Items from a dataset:
○ ○ ○ ○ ○

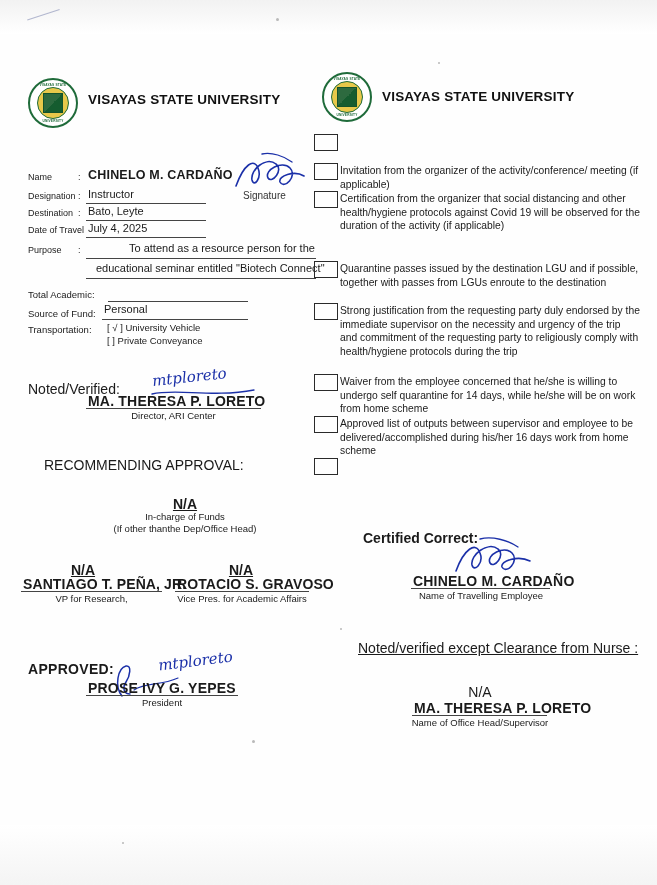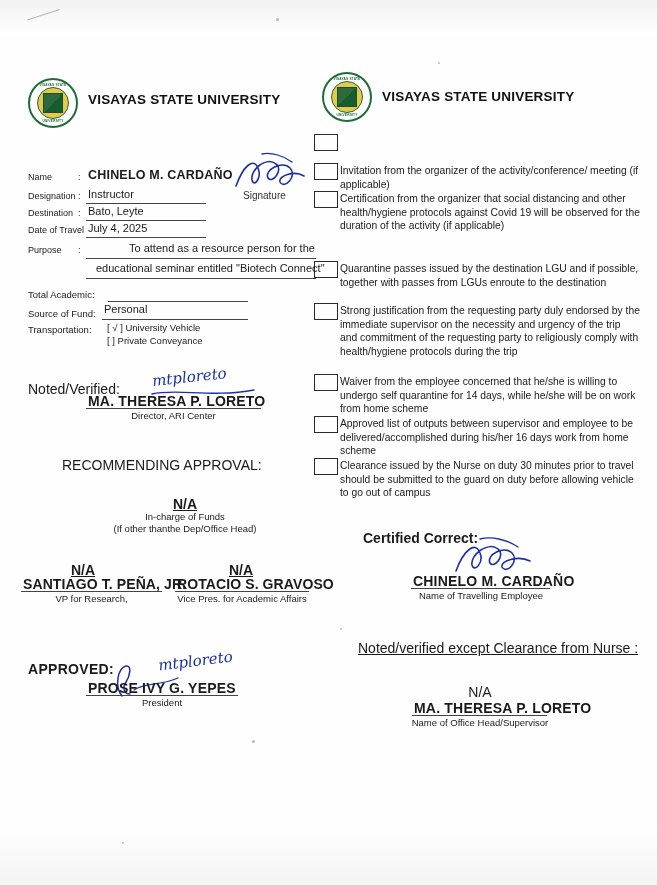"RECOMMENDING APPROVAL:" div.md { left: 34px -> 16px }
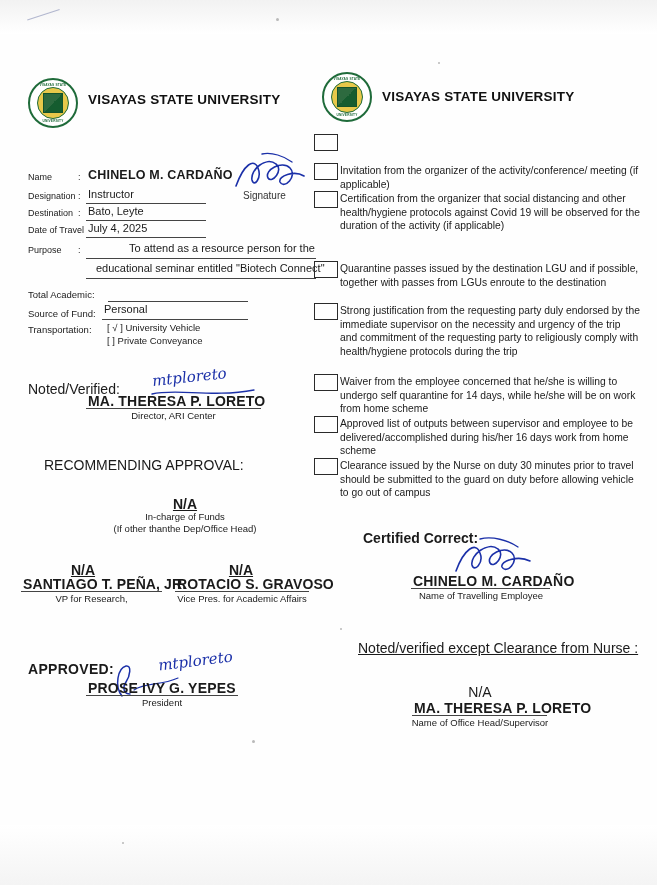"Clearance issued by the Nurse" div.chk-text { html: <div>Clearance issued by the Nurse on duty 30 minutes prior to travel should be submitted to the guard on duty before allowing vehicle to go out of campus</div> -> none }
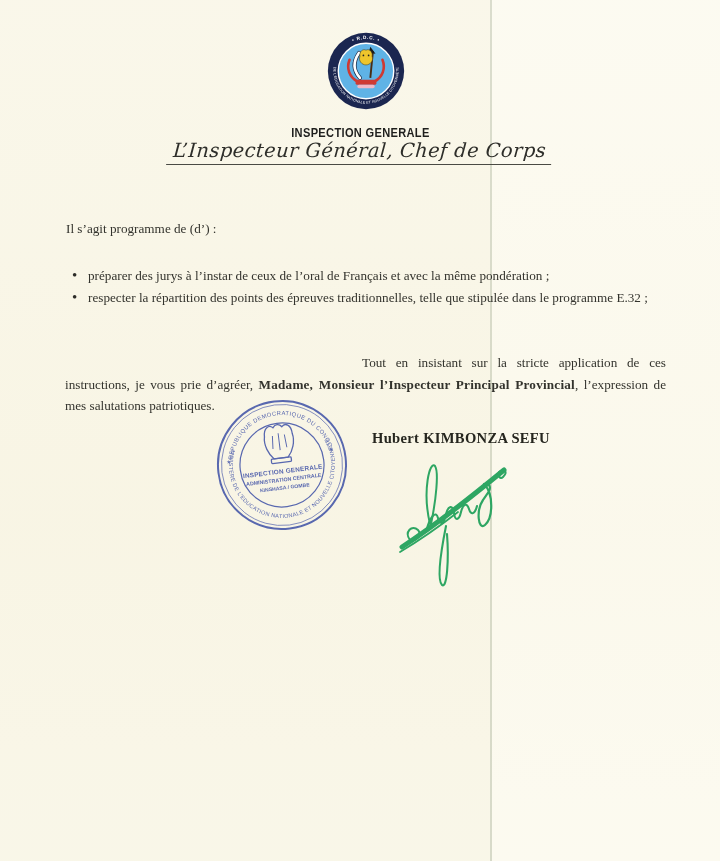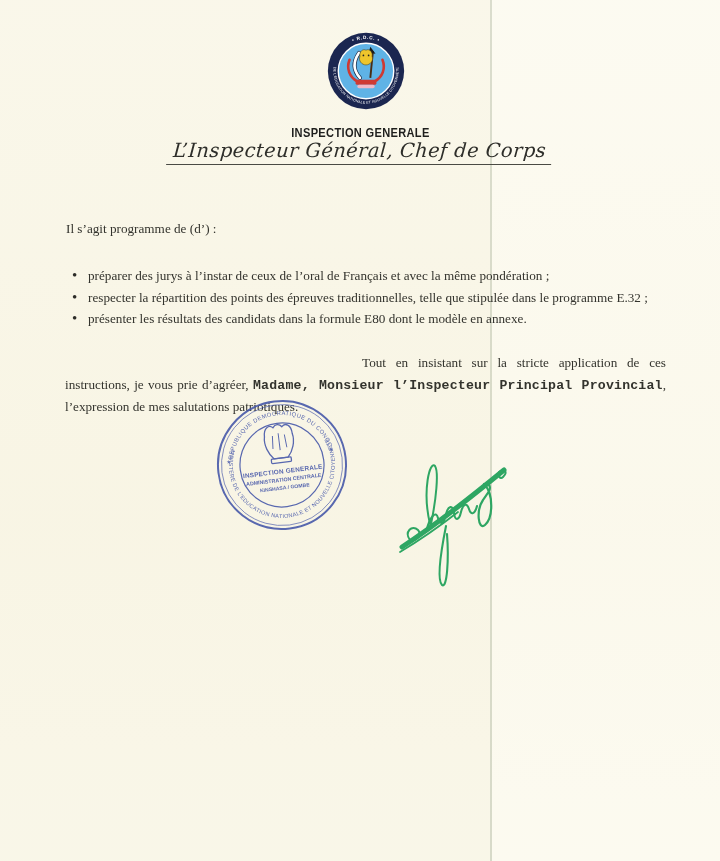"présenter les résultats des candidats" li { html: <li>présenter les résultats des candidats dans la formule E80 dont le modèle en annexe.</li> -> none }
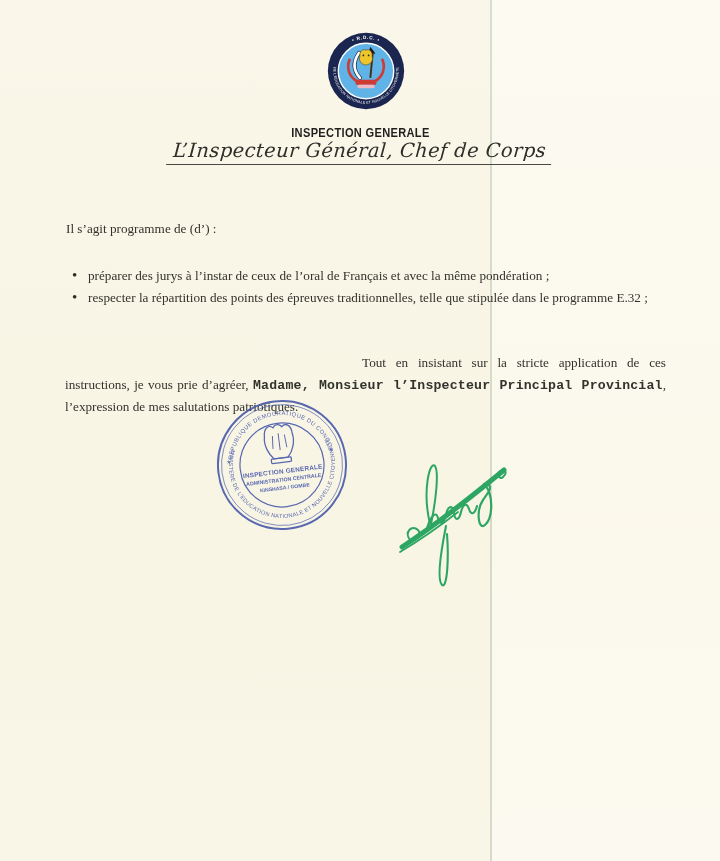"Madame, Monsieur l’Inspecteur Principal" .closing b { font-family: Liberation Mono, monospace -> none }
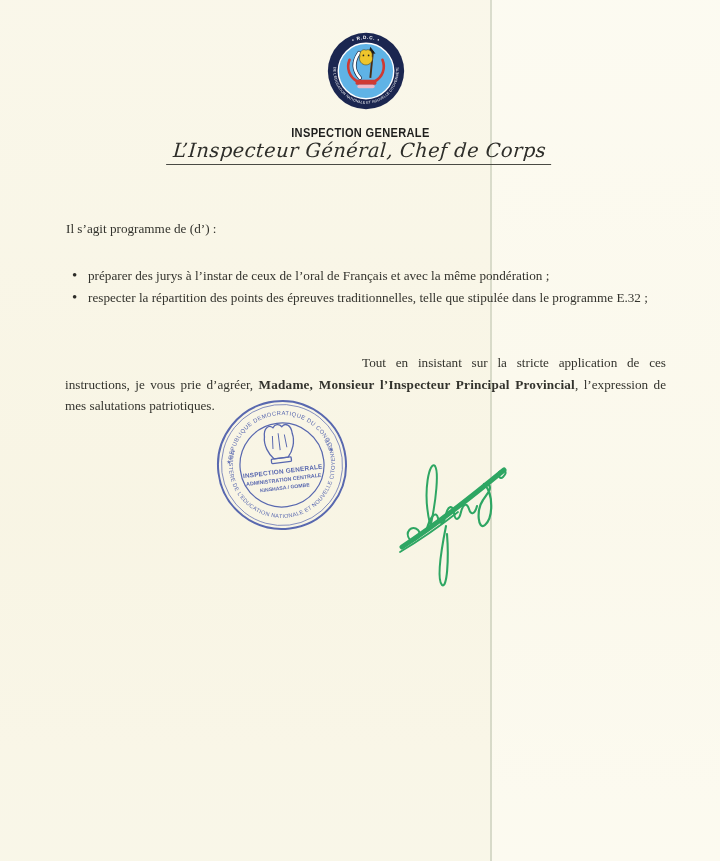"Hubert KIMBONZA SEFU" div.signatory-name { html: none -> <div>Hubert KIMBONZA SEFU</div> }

○ ○ ○ ○ ○

■ **Assigned task**:
Leave out the pictures; repeat the data exactly.

■ **Output below**:
"RECOMMENDING APPROVAL:" div.md { left: 34px -> 16px }
"Clearance issued by the Nurse" div.chk-text { html: <div>Clearance issued by the Nurse on duty 30 minutes prior to travel should be submitted to the guard on duty before allowing vehicle to go out of campus</div> -> none }
"présenter les résultats des candidats" li { html: <li>présenter les résultats des candidats dans la formule E80 dont le modèle en annexe.</li> -> none }
"Madame, Monsieur l’Inspecteur Principal" .closing b { font-family: Liberation Mono, monospace -> none }
"Hubert KIMBONZA SEFU" div.signatory-name { html: none -> <div>Hubert KIMBONZA SEFU</div> }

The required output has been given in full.